There is quite a large gap between this post and the last in terms of work done. Whilst the technology I was developing the project with didn’t change too much, I spent a great deal of my time refining its response to the interaction of the dancers. A decision made in my concept, I didn’t want to inhibit the movement of the performers, but instead the technology should support their actions.
So where possible, I continued to map the movements of the dancers and look for clear data that I could use as a trigger. Watching the incoming values within OSCulator and Processing was helpful, even if a little bit overwhelming – the most difficult part was refining the information to block out unwanted noise.
Here are a few sequences during the mapping process (apologies for the poor quality)…
Once the basic structure of the performance was established, I added a degree of control for the music for the dancers. To avoid the audience focusing on a “call and response” between the performers and the technology, I chose to change the way that the interaction occurred: some sections would not begin until a physical movement took place; some of the performance was in response to sound/light; and other interactions were a combination of the two.
Adding lights came very late in the process. It was difficult to regularly get all my gear into the rehearsal space, so I put off adding light interaction much more than I should have. Whilst I fretted about getting my hands on “proper” stage lights, in the end, it was standard 150W flood lights that did the trick. And at $10 a pop including bulbs from the hardware store, this was an excellent alternative.
The 4 channel dimmer box that I picked up runs at 5A per channel, but only 11A total. Without getting into lighting formulas, the bottom line is that I can only plug 600W of lighting per channel into the box before I blow a fuse(s). For my small project, that was more than enough. However, the response of the lights to movement wasn’t as snappy as I had hoped. Whether this resulted from my inefficient code, a lack of processing power from the USB/DMX converter, or the dimmer box itself is something that I need to revisit.

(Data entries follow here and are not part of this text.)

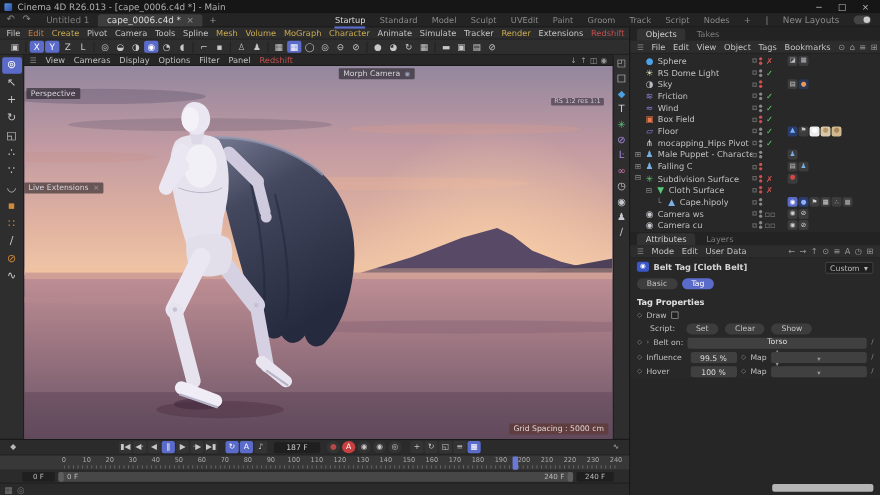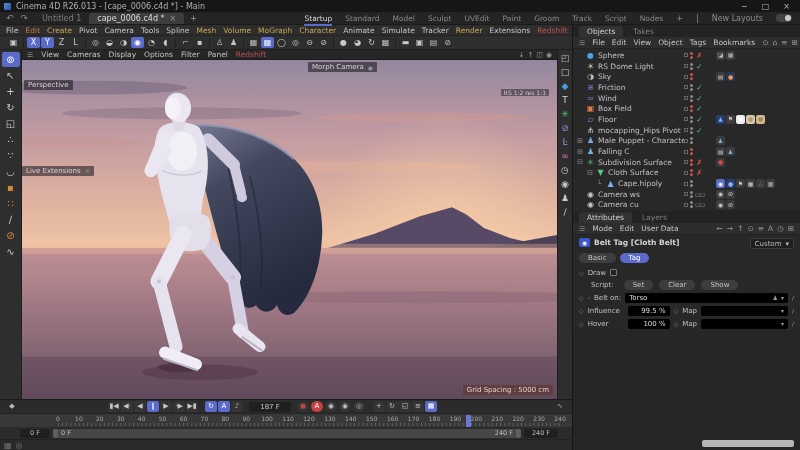"Tag Properties" div.secttitle { html: none -> <div>Tag Properties</div> }
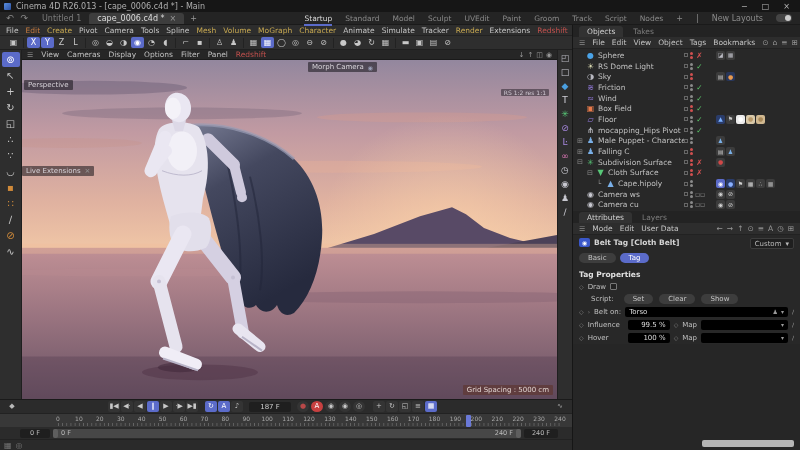"Torso" .afield { background: #000000 -> #404040; flex-direction: none -> column }
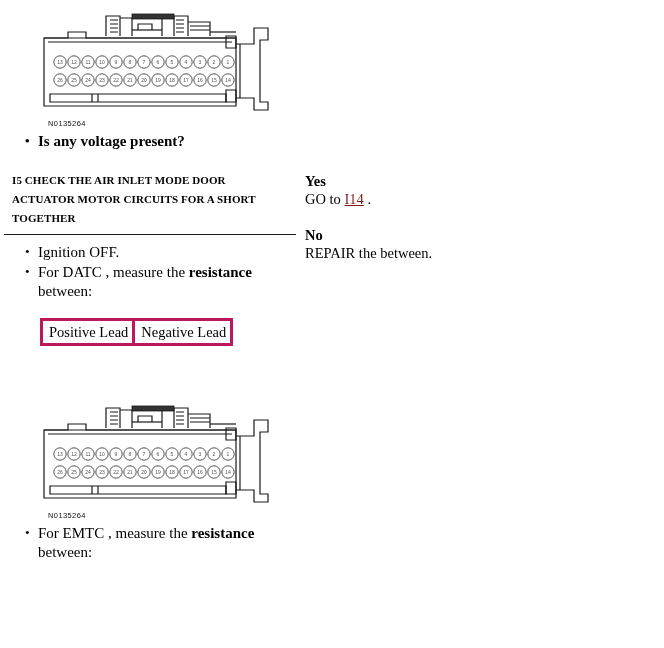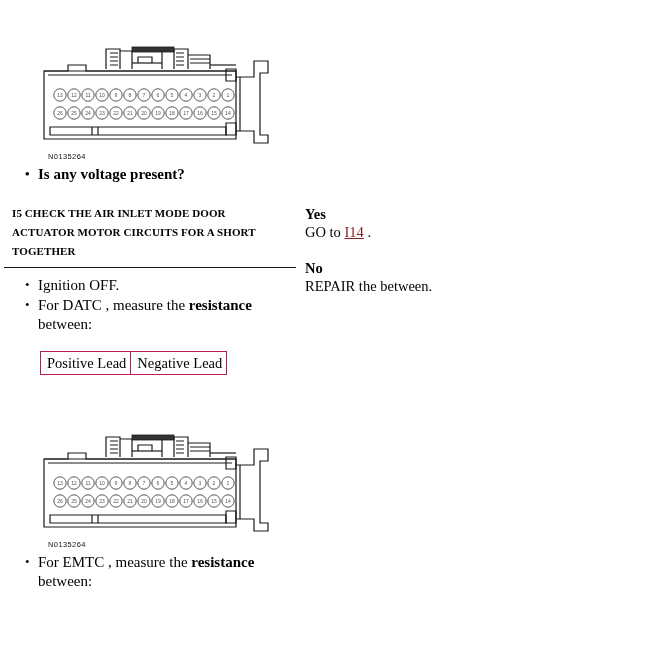"N0135264" #page { margin-top: 33px -> none }
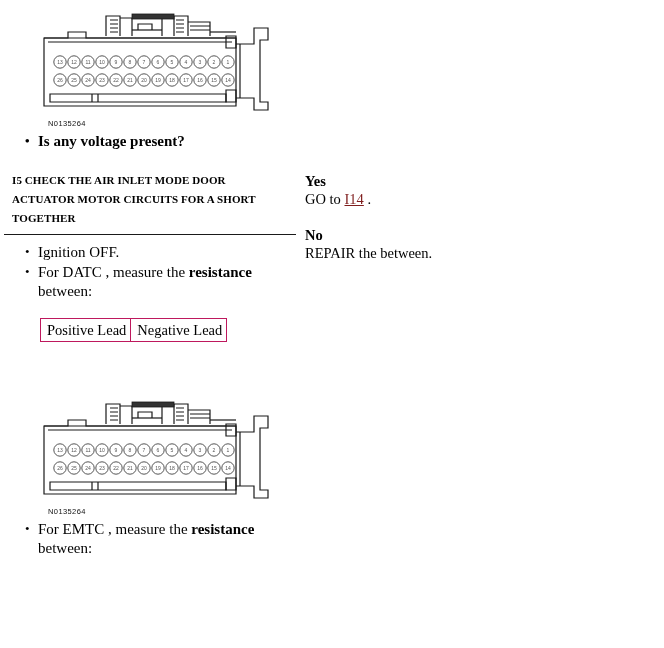"Positive Lead" table.meas td { border: 1px solid #be185d -> 3px solid #be185d }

The most frustrating stage came when attempting to document the final performance. At this point, I was well and truly sick of seeing the inside of the uni classroom, so we arranged to take all the equipment and setup on the other side of the city in a much nicer space. Of course, this is when everything failed completely for the very first time.
After a complete non-event in the new space, I looked into the possible causes. It seems as though Bluetooth and wireless networks inhabit a similar range of frequencies. In the untested space, there was a lot of wireless traffic, making it impossible for the Wii remotes to communicate with my laptop. Moral of the story: test, test, test.
I feel as though this was an excellent process for me. Being given the latitude at uni to go outside the normal structure of my subjects and explore new technologies was a fantastic experience. Of course, this lead to its own issues around how much support I was able to receive from academics and so makes it difficult to produce polished output at this scale, from just a couple of months work.
When I watch the video, I can see moments where things really come together quite beautifully, but for the most part, it still looks far from finished. I would love to revisit this at some point, but I’m not sure if I would use the same performance, music or technologies again. Nevertheless, I learnt a lot from this piece and I’m grateful I had the chance to take it on.
The biggest appreciation to my dancers: Andrew Koblar and Kristina Hood – I can’t thank you enough for all your time and energy…
Note: This is a ‘journal entry’ as part of a longer Advanced Multimedia Authoring documentation process. The post above was previously titled ‘Advanced Multimedia Authoring – Week 12′.